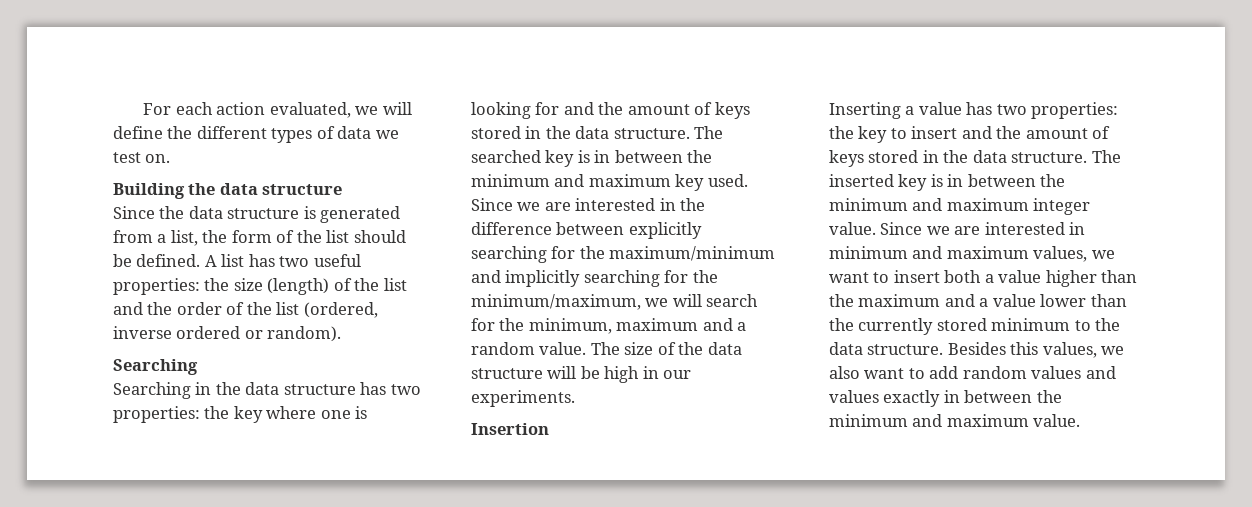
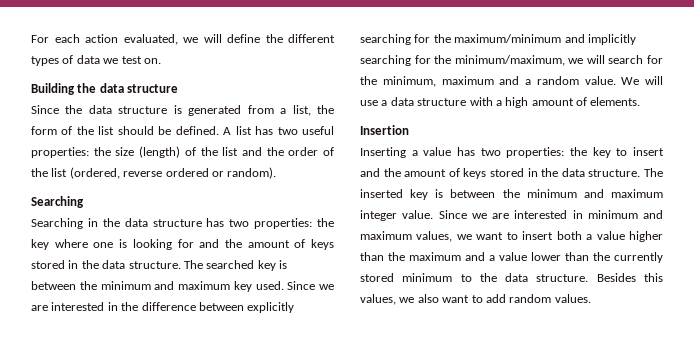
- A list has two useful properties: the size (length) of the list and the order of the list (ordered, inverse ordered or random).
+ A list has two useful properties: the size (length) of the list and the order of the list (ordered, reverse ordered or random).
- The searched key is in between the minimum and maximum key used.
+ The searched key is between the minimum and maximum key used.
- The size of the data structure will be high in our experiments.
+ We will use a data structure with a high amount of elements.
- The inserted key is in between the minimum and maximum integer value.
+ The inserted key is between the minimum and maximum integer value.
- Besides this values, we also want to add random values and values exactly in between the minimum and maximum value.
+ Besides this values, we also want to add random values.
==
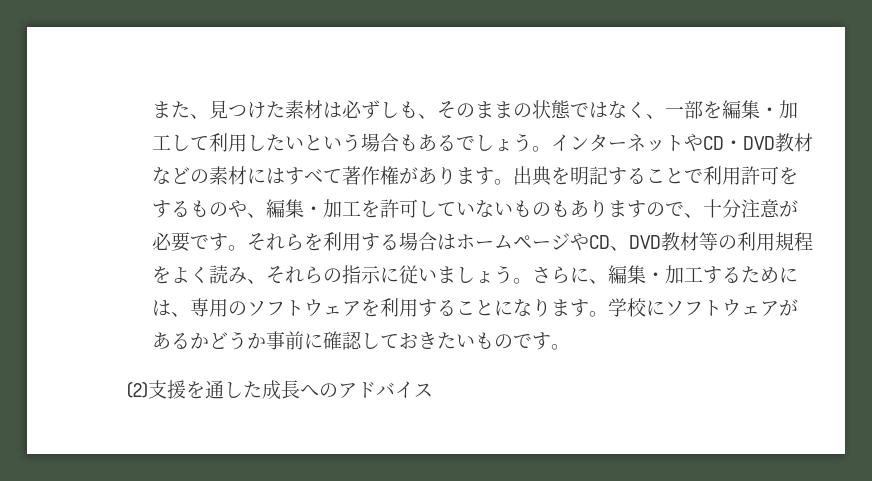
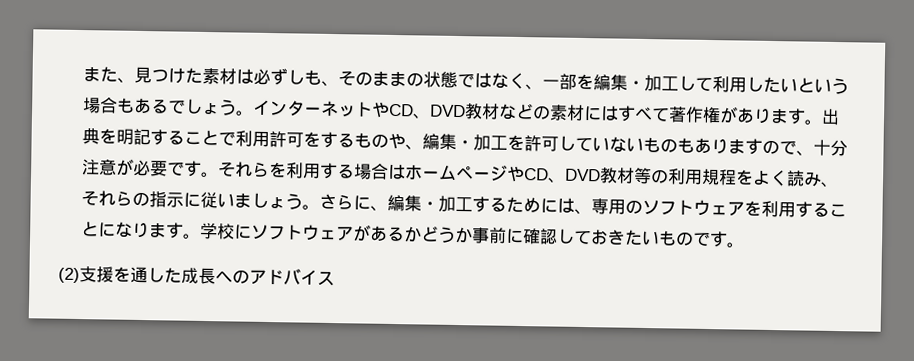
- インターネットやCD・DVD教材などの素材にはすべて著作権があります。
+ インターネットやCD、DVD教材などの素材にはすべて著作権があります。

- [Task directions] Please give back, exactly as it stands above, the stretch from the line with "- A list has" through the line with "- Besides this", and no line outside it.

- [Response]
- A list has two useful properties: the size (length) of the list and the order of the list (ordered, inverse ordered or random).
+ A list has two useful properties: the size (length) of the list and the order of the list (ordered, reverse ordered or random).
- The searched key is in between the minimum and maximum key used.
+ The searched key is between the minimum and maximum key used.
- The size of the data structure will be high in our experiments.
+ We will use a data structure with a high amount of elements.
- The inserted key is in between the minimum and maximum integer value.
+ The inserted key is between the minimum and maximum integer value.
- Besides this values, we also want to add random values and values exactly in between the minimum and maximum value.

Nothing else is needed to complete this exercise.